He was told that it was in consequence of the majority of the
inhabitants persisting in importing their own pine-apples.



CHAPTER 16


On his return to Hubbabub, the Chevalier de Fantaisie found the city in
the greatest confusion. The military were marshalled in all directions;
the streets were lined with field-pieces; no one was abroad; all the
shops were shut. Although not a single vehicle was visible, Popanilla's
progress was slow, from the quantity of shells of all kinds which choked
up the public way. When he arrived at his hotel he found that all the
windows were broken. He entered, and his landlord immediately presented
him with his bill. As the landlord was pressing, and as Popanilla
wished for an opportunity of showing his confidence in Skindeep's
friendship, he requested him to pay the amount. Skindeep sent a
messenger immediately to his banker, deeming an ambassador almost as
good security as a nation, which we all know to be the very best.

This little arrangement being concluded, the landlord resumed his usual
civility. He informed the travellers that the whole island was in a
state of the greatest commotion, and that martial law universally
prevailed. He said that this disturbance was occasioned by the return
of the expedition destined to the Isle of Fantaisie. It appeared, from
his account, that after sailing about from New Guinea to New Holland,
the expedition had been utterly unable not only to reach their new
customers, but even to obtain the slightest intelligence of their
locality. No such place as Fantaisie was known at Ceylon. Sumatra gave
information equally unsatisfactory. Java shook its head. Celebes
conceived the inquirers were jesting. The Philippine Isles offered to
accommodate them with spices, but could assist them in no other way.
Had it not been too hot at Borneo, they would have fairly laughed
outright. The Maldives and the Moluccas, the Luccadives and the
Andamans, were nearly as impertinent. The five hundred ships and the
judiciously-assorted cargo were therefore under the necessity of
returning home.

No sooner, however, had they reached Vraibleusia than the markets were
immediately glutted with the unsold goods. All the manufacturers, who
had been working day and night in preparing for the next expedition,
were instantly thrown out of employ. A run commenced on the Government
Bank. That institution perceived too late that the issues of pink
shells had been too unrestricted. As the Emperor of the East had all
the gold, the Government Bank only protected itself from failure by
bayoneting its creditors. The manufacturers, who were starving,
consoled themselves for the absence of food by breaking all the windows
in the country with the discarded shells. Every tradesman failed. The
shipping interest advertised two or three fleets for firewood. Riots
were universal. The Aboriginal was attacked on all sides, and made so
stout a resistance, and broke so many cudgels on the backs of his
assailants, that it was supposed he would be finally exhausted by his
own exertions. The public funds sunk ten per cent. daily. All the
Millionaires crashed. In a word, dismay, disorganisation, despair,
pervaded in all directions the wisest, the greatest, and the richest
nation in the world. The master of the hotel added, with an air of
becoming embarrassment, that, had not his Excellency been fortunately
absent, he probably would not have had the pleasure of detailing to him
this little narrative; that he had often been inquired for by the
populace at his old balcony; and that a crowd had perpetually surrounded
the house till within the last day, when a report had got about that his
Excellency had turned into steam and disappeared. He added that
caricatures of his Highness might be procured in any shop, and his
account of his voyage obtained at less than half-price.

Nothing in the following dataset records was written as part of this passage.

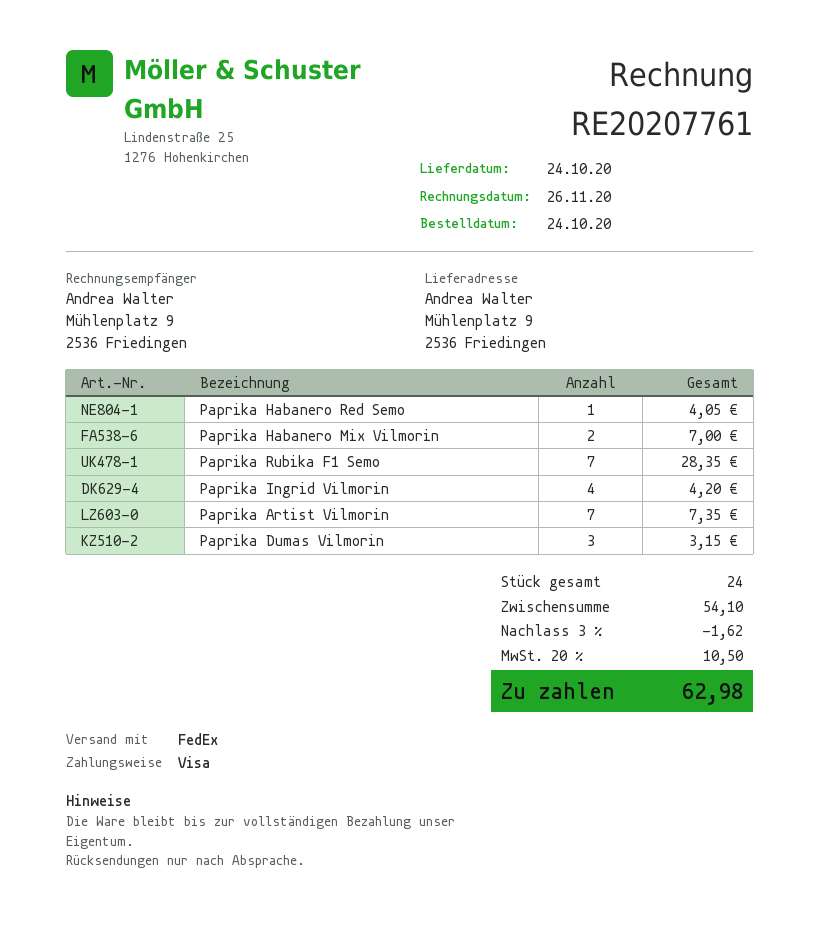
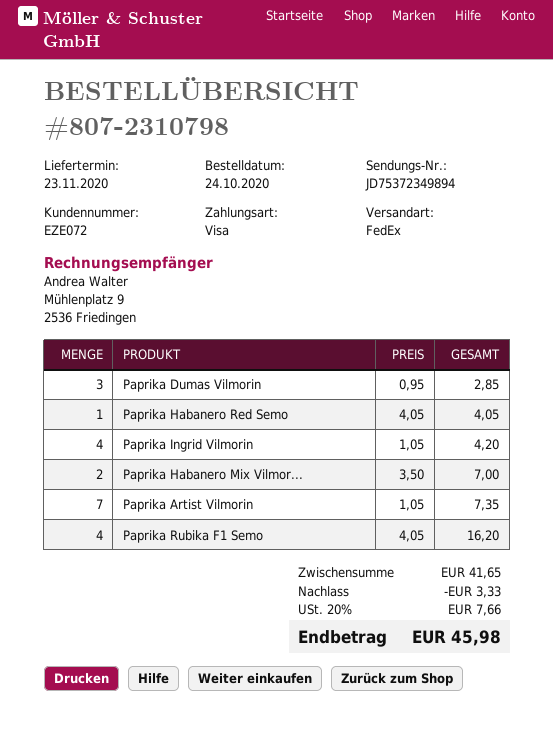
delivery date: 2020-10-24 -> 2020-11-23
Paprika Rubika F1 Semo: 7 for 28.35 -> 4 for 16.20
Paprika Dumas Vilmorin: 3 for 3.15 -> 3 for 2.85
subtotal: 54.10 -> 41.65
discount: 1.62 -> 3.33
tax: 20% = 10.50 -> 20% = 7.66
total: 62.98 -> 45.98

'Ah!' said Popanilla, in a tone of great anguish, 'and all this from
losing a lock of hair!'

At this moment the messenger whom Skindeep had despatched returned, and
informed him with great regret that his banker, to whom he had entrusted
his whole fortune, had been so unlucky as to stop payment during his
absence. It was expected, however, that when his stud was sold a
respectable dividend might be realised. This was the personage of
prepossessing appearance who had presented Popanilla with a perpetual
ticket to his picture gallery. On examining the banker's accounts, it
was discovered that his chief loss had been incurred by supporting that
competition establishment where purses were bought full of crowns.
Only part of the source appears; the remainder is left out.